30 de março de 2015

Sem a memória física

Caminho por Lisboa numa peregrinação insana por espaços que não frequento: centros comerciais, megastores, lojas de gentes a comprar gadgets e coisas que para mim são futilidades tecnológicas que me fazem confusão e me dão stress. O meu telemóvel morreu e com ele o cartão de memória, o chip, o whatever onde eu tinha pedaços de vida.
Em nenhum dos empórios da tecnologia me conseguem salvar os dados. Somos tão século XXI e tão primitivos que dados perdidos não se conseguem recuperar. Tem momentos que penso que talvez seja melhor assim, começar do zero para dar o tom do momento de recomeço que atravessa a minha vida neste momento. Que se danem os contactos, penso por uns momentos de clarividência. Sim, que se danem. Os contactos profissionais recuperarm-se, lentamente, mas recuperam-se. Os pessoais, recuperar-se-ão os que realmente interessam, quem nos quer falar, falar-nos-á quando estranhar o silêncio, ou falar-nos-á porque nos quer falar.
Mas depois estanco. E as mensagens que guardei e que venho guardando mesmo quando mudo de aparelho? As mensagens que dizem de mim e me fazem também num pedaço de mim. Os "I love you" e os "I miss you", banalidades que me permitem morrer sabendo que as vivi? As mensagens que troquei em cada dia em que os meus sobrinhos nasceram, as horas exactas em que o mundo para lá do hospital soube que eles nasceram. Memórias aprisionadas num cartão, visíveis num ecrã, tangíveis fora da minha mente. A mensagem às três da manhã quando me disseram que eu tinha feito um algo que ainda não verbalizava como algo. Parabéns por coisas que me deixaram feliz e as vezes em que as palavras me deram vida e força e me impulsionaram a chegar aqui.
A confiança estúpida num cartão perecível. A idiotice ingénua e parva de confiar que estejamos tão evoluídos. Perdi todas aquelas palavras.
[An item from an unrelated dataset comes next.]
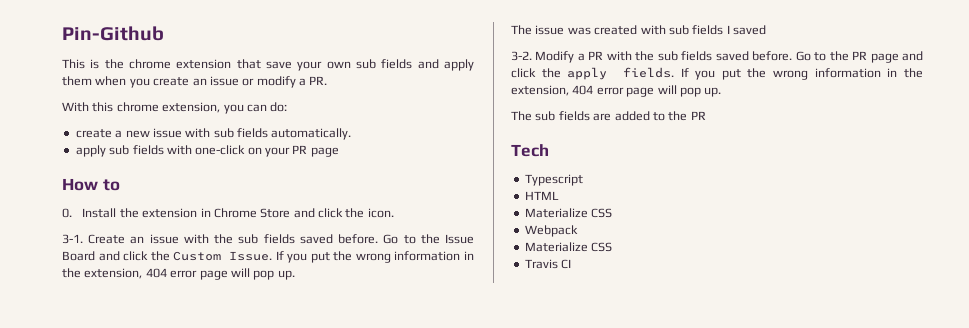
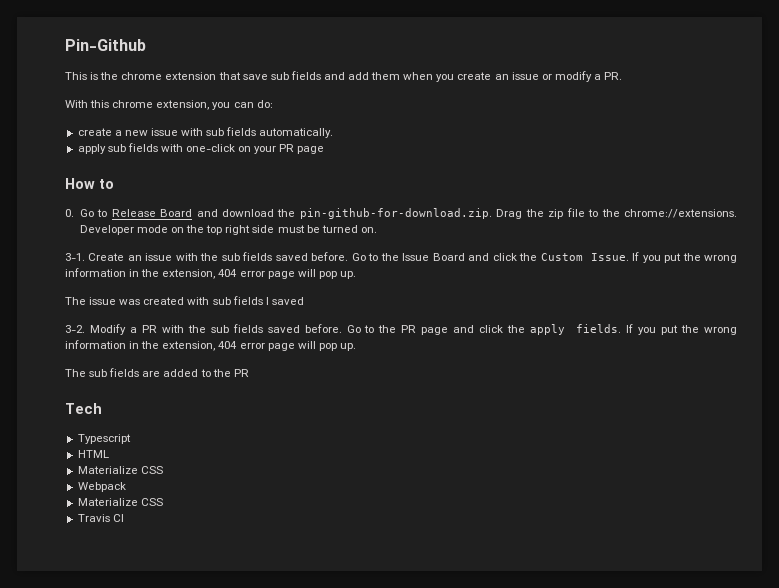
- This is the chrome extension that save your own sub fields and apply them when you create an issue or modify a PR.
+ This is the chrome extension that save sub fields and add them when you create an issue or modify a PR.
- 0. Install the extension in Chrome Store and click the icon.
+ 0. Go to Release Board and download the pin-github-for-download.zip. Drag the zip file to the chrome://extensions. Developer mode on the top right side must be turned on.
Não me interessam muito as fotos, as imagens, mas as palavras... As palavras são tão mais etéreas que as imagens, tão mais fáceis de esquecer e de recordar. Palavras...
Enfim, hoje apelo à racionalidade de que fica na memória o que tem de ficar na memória mas eu preferia que as palavras, aquelas, não se tivessem perdido. Sinto-me como a Karen Blixen quando o Finch-Hatton diz não perceber o apego que ela tem a coisas, às coisas dela. E ela responde o que é que de mal tem em se querer preservar as coisas? Sim, sou primária a esse ponto e oscilo entre querer deixar de sê-lo e querer continuar a sê-lo.

Raios partam!

2 comentários:

Ältere Leute disse...

...werde ich mich melden !

A.B. disse...

Faça backups. É tão simples como isso.